Your copy of the listing should match it exactly, only without pictures.
-- RECORDED DATA follows --
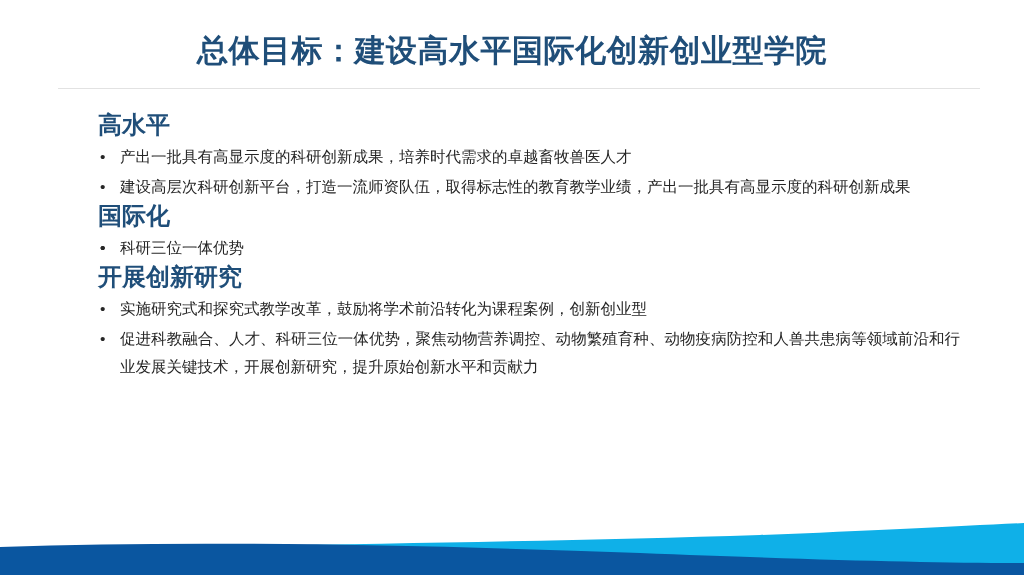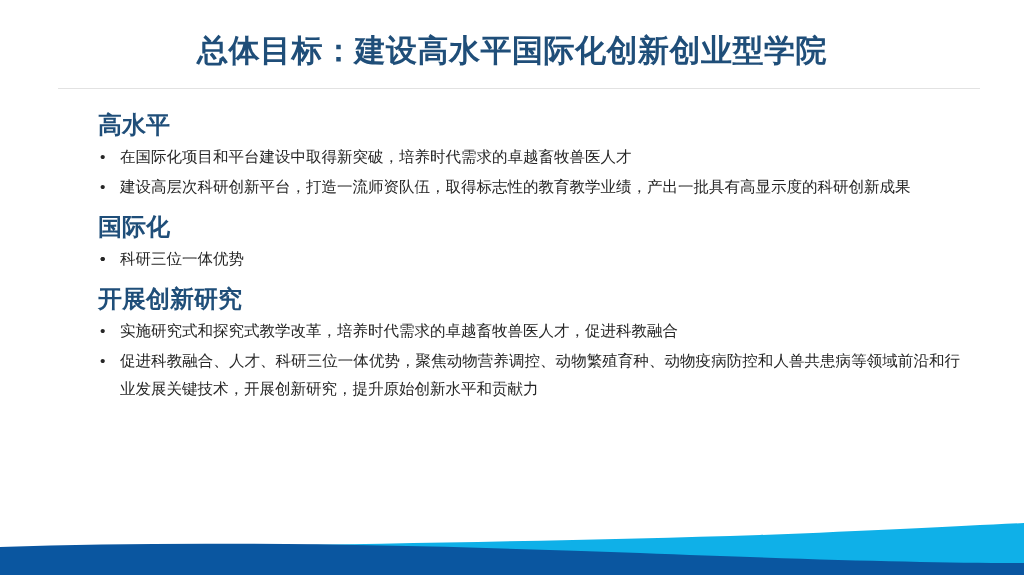--- a/index.html
+++ b/index.html
@@ -55,21 +55,21 @@
     margin: 0;
   }
   .section-heading {
     font-size: 24px;
     font-weight: bold;
     color: #1F4E79;
     line-height: 26px;
     margin: 0 0 5px 0;
   }
   .section + .section {
-    margin-top: 13px;
+    margin-top: 2px;
   }
   .bullet-list {
     margin: 0;
     padding: 0;
     list-style: none;
   }
   .bullet-item {
     position: relative;
     padding-left: 22px;
     font-size: 15.5px;
@@ -112,21 +112,21 @@
   </div>
   <div class="title-rule"></div>
 
   <div class="body-area">
 
     <div class="section">
       <div class="section-heading">高水平</div>
       <ul class="bullet-list">
         <li class="bullet-item">
           <span class="bullet-dot">•</span>
-          <span>在国际化项目和平台建设中取得新突破，培养时代需求的卓越畜牧兽医人才</span>
+          <span>产出一批具有高显示度的科研创新成果，培养时代需求的卓越畜牧兽医人才</span>
         </li>
         <li class="bullet-item">
           <span class="bullet-dot">•</span>
           <span>建设高层次科研创新平台，打造一流师资队伍，取得标志性的教育教学业绩，产出一批具有高显示度的科研创新成果</span>
         </li>
       </ul>
     </div>
 
     <div class="section">
       <div class="section-heading">国际化</div>
@@ -139,21 +139,21 @@
           <span>科研三位一体优势</span>
         </li>
       </ul>
     </div>
 
     <div class="section">
       <div class="section-heading">开展创新研究</div>
       <ul class="bullet-list">
         <li class="bullet-item">
           <span class="bullet-dot">•</span>
-          <span>实施研究式和探究式教学改革，培养时代需求的卓越畜牧兽医人才，促进科教融合</span>
+          <span>实施研究式和探究式教学改革，鼓励将学术前沿转化为课程案例，创新创业型</span>
         </li>
         <li class="bullet-item">
           <span class="bullet-dot">•</span>
           <span>促进科教融合、人才、科研三位一体优势，聚焦动物营养调控、动物繁殖育种、动物疫病防控和人兽共患病等领域前沿和行业发展关键技术，开展创新研究，提升原始创新水平和贡献力</span>
         </li>
       </ul>
     </div>
 
   </div>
-- RECORDED DATA concluded --
**WRITTEN RESPONSE:**
--- a/index.html
+++ b/index.html
@@ -55,21 +55,21 @@
     margin: 0;
   }
   .section-heading {
     font-size: 24px;
     font-weight: bold;
     color: #1F4E79;
     line-height: 26px;
     margin: 0 0 5px 0;
   }
   .section + .section {
-    margin-top: 13px;
+    margin-top: 2px;
   }
   .bullet-list {
     margin: 0;
     padding: 0;
     list-style: none;
   }
   .bullet-item {
     position: relative;
     padding-left: 22px;
     font-size: 15.5px;
@@ -112,21 +112,21 @@
   </div>
   <div class="title-rule"></div>
 
   <div class="body-area">
 
     <div class="section">
       <div class="section-heading">高水平</div>
       <ul class="bullet-list">
         <li class="bullet-item">
           <span class="bullet-dot">•</span>
-          <span>在国际化项目和平台建设中取得新突破，培养时代需求的卓越畜牧兽医人才</span>
+          <span>产出一批具有高显示度的科研创新成果，培养时代需求的卓越畜牧兽医人才</span>
         </li>
         <li class="bullet-item">
           <span class="bullet-dot">•</span>
           <span>建设高层次科研创新平台，打造一流师资队伍，取得标志性的教育教学业绩，产出一批具有高显示度的科研创新成果</span>
         </li>
       </ul>
     </div>
 
     <div class="section">
       <div class="section-heading">国际化</div>
@@ -139,21 +139,21 @@
           <span>科研三位一体优势</span>
         </li>
       </ul>
     </div>
 
     <div class="section">
       <div class="section-heading">开展创新研究</div>
       <ul class="bullet-list">
         <li class="bullet-item">
           <span class="bullet-dot">•</span>
-          <span>实施研究式和探究式教学改革，培养时代需求的卓越畜牧兽医人才，促进科教融合</span>
+          <span>实施研究式和探究式教学改革，鼓励将学术前沿转化为课程案例，创新创业型</span>
         </li>
         <li class="bullet-item">
           <span class="bullet-dot">•</span>
           <span>促进科教融合、人才、科研三位一体优势，聚焦动物营养调控、动物繁殖育种、动物疫病防控和人兽共患病等领域前沿和行业发展关键技术，开展创新研究，提升原始创新水平和贡献力</span>
         </li>
       </ul>
     </div>
 
   </div>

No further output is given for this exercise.